# [ASSIGNED TASK]
Please write out all of the entries without altering anything.

━━━━━ DATA RECORDS

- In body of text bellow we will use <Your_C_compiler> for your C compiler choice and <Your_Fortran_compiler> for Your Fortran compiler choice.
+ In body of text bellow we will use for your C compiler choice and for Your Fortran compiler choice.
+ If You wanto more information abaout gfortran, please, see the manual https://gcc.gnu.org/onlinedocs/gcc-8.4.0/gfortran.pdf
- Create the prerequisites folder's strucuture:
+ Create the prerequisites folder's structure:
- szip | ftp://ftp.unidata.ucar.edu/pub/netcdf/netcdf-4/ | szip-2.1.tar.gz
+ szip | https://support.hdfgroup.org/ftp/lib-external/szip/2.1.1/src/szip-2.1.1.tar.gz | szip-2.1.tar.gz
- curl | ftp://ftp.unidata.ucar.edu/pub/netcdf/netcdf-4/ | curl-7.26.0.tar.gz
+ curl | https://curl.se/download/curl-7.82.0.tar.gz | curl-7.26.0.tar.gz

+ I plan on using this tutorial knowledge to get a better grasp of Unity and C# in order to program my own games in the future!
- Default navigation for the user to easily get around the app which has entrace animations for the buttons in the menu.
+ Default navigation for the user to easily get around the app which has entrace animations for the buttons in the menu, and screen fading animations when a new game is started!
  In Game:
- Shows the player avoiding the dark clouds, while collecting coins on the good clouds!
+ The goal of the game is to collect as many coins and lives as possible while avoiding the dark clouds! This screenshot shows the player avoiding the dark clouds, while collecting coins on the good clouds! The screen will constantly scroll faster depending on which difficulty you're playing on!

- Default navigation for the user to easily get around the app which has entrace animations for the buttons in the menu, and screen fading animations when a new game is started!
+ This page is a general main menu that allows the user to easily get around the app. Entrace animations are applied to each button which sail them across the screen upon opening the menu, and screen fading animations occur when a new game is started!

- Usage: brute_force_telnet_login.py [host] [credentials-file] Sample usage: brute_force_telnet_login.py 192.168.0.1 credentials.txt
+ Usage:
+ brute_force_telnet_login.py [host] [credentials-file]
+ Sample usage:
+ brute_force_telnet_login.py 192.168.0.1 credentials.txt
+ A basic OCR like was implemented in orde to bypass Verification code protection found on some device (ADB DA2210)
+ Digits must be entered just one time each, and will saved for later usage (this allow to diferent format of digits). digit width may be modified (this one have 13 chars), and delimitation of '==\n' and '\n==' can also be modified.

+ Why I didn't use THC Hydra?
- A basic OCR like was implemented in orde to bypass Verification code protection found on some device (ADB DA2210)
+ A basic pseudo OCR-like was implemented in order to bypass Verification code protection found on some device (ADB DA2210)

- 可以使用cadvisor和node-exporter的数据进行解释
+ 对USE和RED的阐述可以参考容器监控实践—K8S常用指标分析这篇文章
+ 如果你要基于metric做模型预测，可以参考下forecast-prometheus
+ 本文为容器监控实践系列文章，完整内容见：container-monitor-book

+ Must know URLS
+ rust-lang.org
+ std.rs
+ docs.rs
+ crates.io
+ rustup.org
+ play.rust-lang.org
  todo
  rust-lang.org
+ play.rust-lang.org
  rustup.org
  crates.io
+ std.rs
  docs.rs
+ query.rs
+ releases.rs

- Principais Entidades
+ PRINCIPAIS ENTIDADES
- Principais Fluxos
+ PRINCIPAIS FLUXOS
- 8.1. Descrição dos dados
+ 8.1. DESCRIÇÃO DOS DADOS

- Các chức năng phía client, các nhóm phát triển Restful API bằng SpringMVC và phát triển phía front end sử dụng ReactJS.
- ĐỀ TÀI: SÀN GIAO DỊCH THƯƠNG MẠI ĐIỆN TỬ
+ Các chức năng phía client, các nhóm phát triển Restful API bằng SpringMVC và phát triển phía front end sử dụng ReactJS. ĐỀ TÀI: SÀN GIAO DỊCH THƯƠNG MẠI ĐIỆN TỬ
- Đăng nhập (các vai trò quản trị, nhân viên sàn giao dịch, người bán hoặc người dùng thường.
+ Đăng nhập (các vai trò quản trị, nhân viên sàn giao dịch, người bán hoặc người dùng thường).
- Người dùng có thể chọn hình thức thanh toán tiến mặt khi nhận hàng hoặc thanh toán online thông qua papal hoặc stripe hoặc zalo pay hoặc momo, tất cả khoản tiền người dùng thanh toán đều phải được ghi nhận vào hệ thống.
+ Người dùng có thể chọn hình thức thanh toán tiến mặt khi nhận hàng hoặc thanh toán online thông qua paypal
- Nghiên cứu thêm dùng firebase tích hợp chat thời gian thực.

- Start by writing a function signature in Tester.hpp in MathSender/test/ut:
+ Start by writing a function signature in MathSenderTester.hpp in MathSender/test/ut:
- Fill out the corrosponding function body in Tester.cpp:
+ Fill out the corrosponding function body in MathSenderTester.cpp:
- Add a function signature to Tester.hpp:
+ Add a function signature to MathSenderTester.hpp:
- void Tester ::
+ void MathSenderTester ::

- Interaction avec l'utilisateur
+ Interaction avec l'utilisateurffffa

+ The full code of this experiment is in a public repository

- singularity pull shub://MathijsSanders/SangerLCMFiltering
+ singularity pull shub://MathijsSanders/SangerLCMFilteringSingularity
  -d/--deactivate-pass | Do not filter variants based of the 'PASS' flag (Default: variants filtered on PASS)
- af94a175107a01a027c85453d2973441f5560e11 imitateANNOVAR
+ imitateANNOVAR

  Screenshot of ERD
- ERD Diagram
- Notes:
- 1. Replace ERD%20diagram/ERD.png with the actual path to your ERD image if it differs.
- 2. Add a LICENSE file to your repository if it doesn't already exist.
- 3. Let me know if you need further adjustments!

━━━━━━━━━━

# [EXERCISE ANSWER]
- In body of text bellow we will use <Your_C_compiler> for your C compiler choice and <Your_Fortran_compiler> for Your Fortran compiler choice.
+ In body of text bellow we will use for your C compiler choice and for Your Fortran compiler choice.
+ If You wanto more information abaout gfortran, please, see the manual https://gcc.gnu.org/onlinedocs/gcc-8.4.0/gfortran.pdf
- Create the prerequisites folder's strucuture:
+ Create the prerequisites folder's structure:
- szip | ftp://ftp.unidata.ucar.edu/pub/netcdf/netcdf-4/ | szip-2.1.tar.gz
+ szip | https://support.hdfgroup.org/ftp/lib-external/szip/2.1.1/src/szip-2.1.1.tar.gz | szip-2.1.tar.gz
- curl | ftp://ftp.unidata.ucar.edu/pub/netcdf/netcdf-4/ | curl-7.26.0.tar.gz
+ curl | https://curl.se/download/curl-7.82.0.tar.gz | curl-7.26.0.tar.gz

+ I plan on using this tutorial knowledge to get a better grasp of Unity and C# in order to program my own games in the future!
- Default navigation for the user to easily get around the app which has entrace animations for the buttons in the menu.
+ Default navigation for the user to easily get around the app which has entrace animations for the buttons in the menu, and screen fading animations when a new game is started!
  In Game:
- Shows the player avoiding the dark clouds, while collecting coins on the good clouds!
+ The goal of the game is to collect as many coins and lives as possible while avoiding the dark clouds! This screenshot shows the player avoiding the dark clouds, while collecting coins on the good clouds! The screen will constantly scroll faster depending on which difficulty you're playing on!

- Default navigation for the user to easily get around the app which has entrace animations for the buttons in the menu, and screen fading animations when a new game is started!
+ This page is a general main menu that allows the user to easily get around the app. Entrace animations are applied to each button which sail them across the screen upon opening the menu, and screen fading animations occur when a new game is started!

- Usage: brute_force_telnet_login.py [host] [credentials-file] Sample usage: brute_force_telnet_login.py 192.168.0.1 credentials.txt
+ Usage:
+ brute_force_telnet_login.py [host] [credentials-file]
+ Sample usage:
+ brute_force_telnet_login.py 192.168.0.1 credentials.txt
+ A basic OCR like was implemented in orde to bypass Verification code protection found on some device (ADB DA2210)
+ Digits must be entered just one time each, and will saved for later usage (this allow to diferent format of digits). digit width may be modified (this one have 13 chars), and delimitation of '==\n' and '\n==' can also be modified.

+ Why I didn't use THC Hydra?
- A basic OCR like was implemented in orde to bypass Verification code protection found on some device (ADB DA2210)
+ A basic pseudo OCR-like was implemented in order to bypass Verification code protection found on some device (ADB DA2210)

- 可以使用cadvisor和node-exporter的数据进行解释
+ 对USE和RED的阐述可以参考容器监控实践—K8S常用指标分析这篇文章
+ 如果你要基于metric做模型预测，可以参考下forecast-prometheus
+ 本文为容器监控实践系列文章，完整内容见：container-monitor-book

+ Must know URLS
+ rust-lang.org
+ std.rs
+ docs.rs
+ crates.io
+ rustup.org
+ play.rust-lang.org
  todo
  rust-lang.org
+ play.rust-lang.org
  rustup.org
  crates.io
+ std.rs
  docs.rs
+ query.rs
+ releases.rs

- Principais Entidades
+ PRINCIPAIS ENTIDADES
- Principais Fluxos
+ PRINCIPAIS FLUXOS
- 8.1. Descrição dos dados
+ 8.1. DESCRIÇÃO DOS DADOS

- Các chức năng phía client, các nhóm phát triển Restful API bằng SpringMVC và phát triển phía front end sử dụng ReactJS.
- ĐỀ TÀI: SÀN GIAO DỊCH THƯƠNG MẠI ĐIỆN TỬ
+ Các chức năng phía client, các nhóm phát triển Restful API bằng SpringMVC và phát triển phía front end sử dụng ReactJS. ĐỀ TÀI: SÀN GIAO DỊCH THƯƠNG MẠI ĐIỆN TỬ
- Đăng nhập (các vai trò quản trị, nhân viên sàn giao dịch, người bán hoặc người dùng thường.
+ Đăng nhập (các vai trò quản trị, nhân viên sàn giao dịch, người bán hoặc người dùng thường).
- Người dùng có thể chọn hình thức thanh toán tiến mặt khi nhận hàng hoặc thanh toán online thông qua papal hoặc stripe hoặc zalo pay hoặc momo, tất cả khoản tiền người dùng thanh toán đều phải được ghi nhận vào hệ thống.
+ Người dùng có thể chọn hình thức thanh toán tiến mặt khi nhận hàng hoặc thanh toán online thông qua paypal
- Nghiên cứu thêm dùng firebase tích hợp chat thời gian thực.

- Start by writing a function signature in Tester.hpp in MathSender/test/ut:
+ Start by writing a function signature in MathSenderTester.hpp in MathSender/test/ut:
- Fill out the corrosponding function body in Tester.cpp:
+ Fill out the corrosponding function body in MathSenderTester.cpp:
- Add a function signature to Tester.hpp:
+ Add a function signature to MathSenderTester.hpp:
- void Tester ::
+ void MathSenderTester ::

- Interaction avec l'utilisateur
+ Interaction avec l'utilisateurffffa

+ The full code of this experiment is in a public repository

- singularity pull shub://MathijsSanders/SangerLCMFiltering
+ singularity pull shub://MathijsSanders/SangerLCMFilteringSingularity
  -d/--deactivate-pass | Do not filter variants based of the 'PASS' flag (Default: variants filtered on PASS)
- af94a175107a01a027c85453d2973441f5560e11 imitateANNOVAR
+ imitateANNOVAR

  Screenshot of ERD
- ERD Diagram
- Notes:
- 1. Replace ERD%20diagram/ERD.png with the actual path to your ERD image if it differs.
- 2. Add a LICENSE file to your repository if it doesn't already exist.
- 3. Let me know if you need further adjustments!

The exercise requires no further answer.